**What needs to be done:**
What is needed is an exact repeat of the lines from the one holding "(288, 122) none -> [149,48,178,57] - The" through the final line of the data, with no pictures.

Edit tracking data:
----------

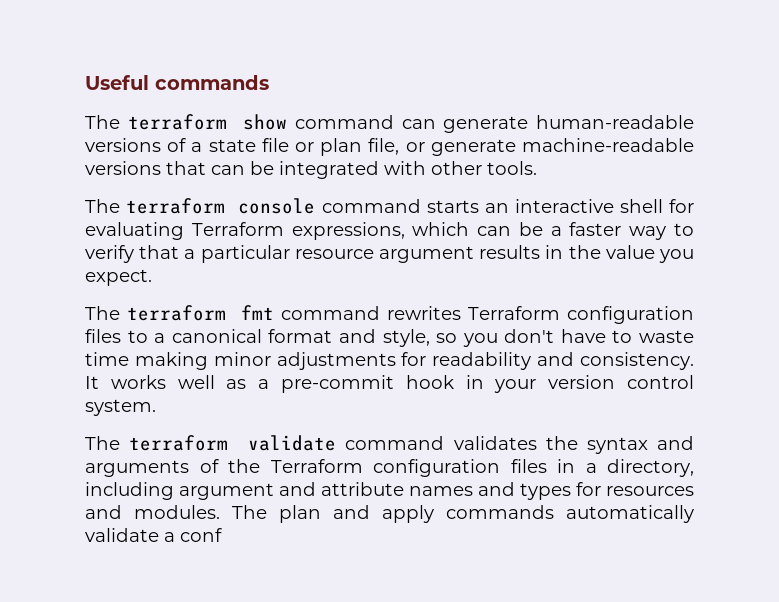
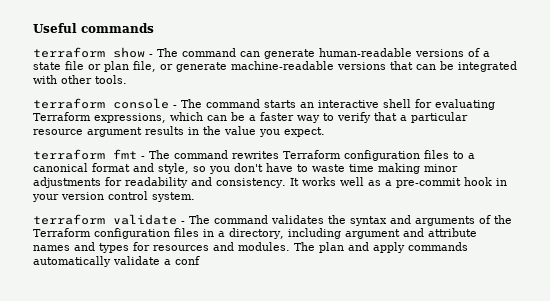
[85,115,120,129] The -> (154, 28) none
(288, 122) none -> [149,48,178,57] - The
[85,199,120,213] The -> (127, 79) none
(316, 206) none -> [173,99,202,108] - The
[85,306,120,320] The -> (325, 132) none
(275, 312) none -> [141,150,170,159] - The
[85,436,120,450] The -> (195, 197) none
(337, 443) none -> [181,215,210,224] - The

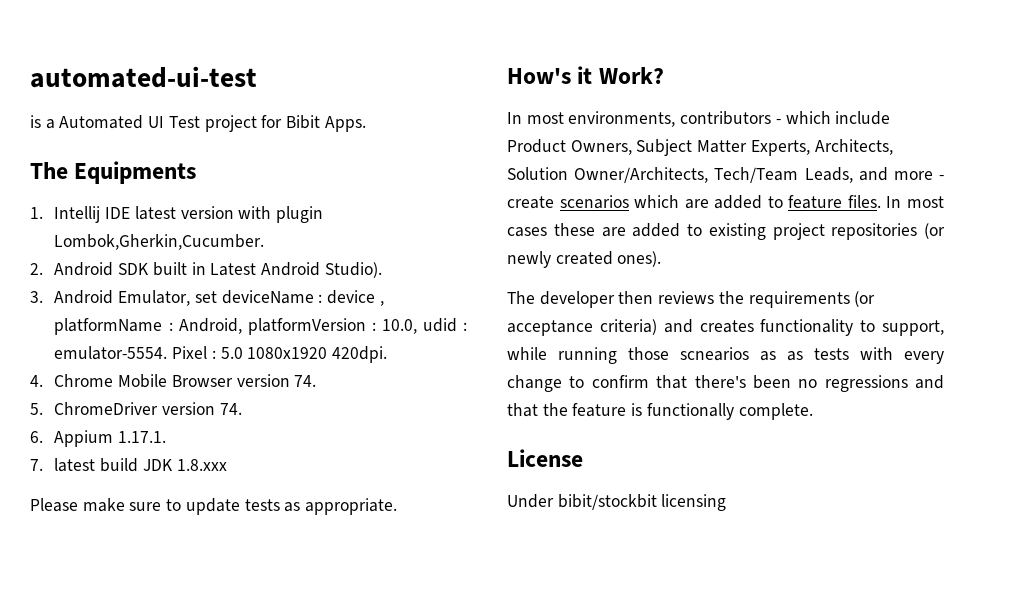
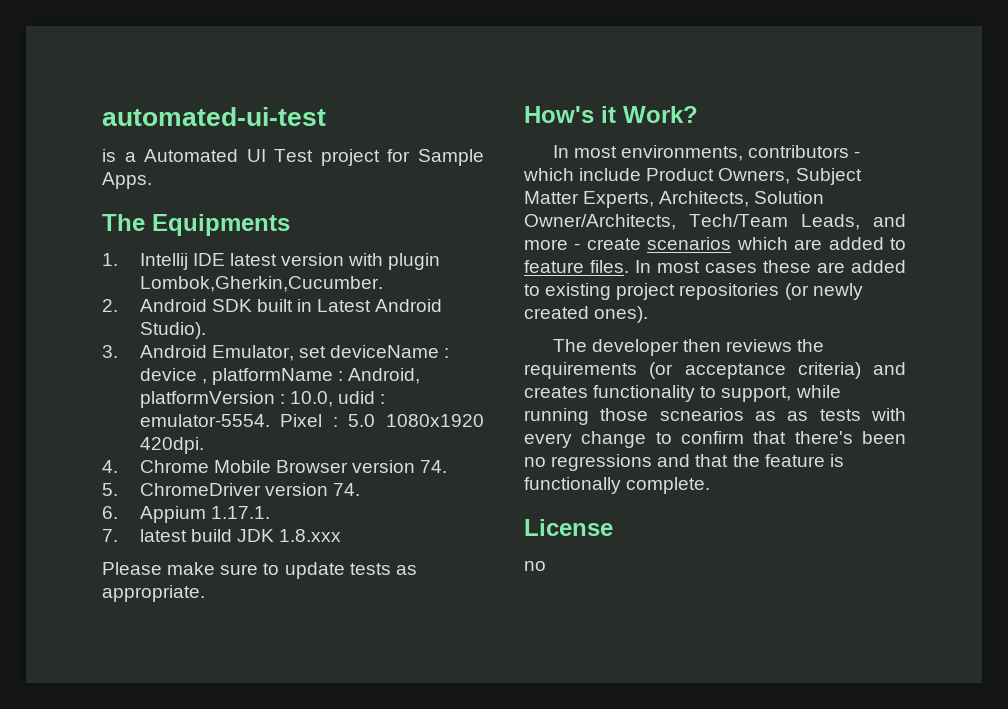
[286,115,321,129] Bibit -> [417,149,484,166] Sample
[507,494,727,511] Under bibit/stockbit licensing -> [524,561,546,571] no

----------

**Your response:**
(288, 122) none -> [149,48,178,57] - The
[85,199,120,213] The -> (127, 79) none
(316, 206) none -> [173,99,202,108] - The
[85,306,120,320] The -> (325, 132) none
(275, 312) none -> [141,150,170,159] - The
[85,436,120,450] The -> (195, 197) none
(337, 443) none -> [181,215,210,224] - The

[286,115,321,129] Bibit -> [417,149,484,166] Sample
[507,494,727,511] Under bibit/stockbit licensing -> [524,561,546,571] no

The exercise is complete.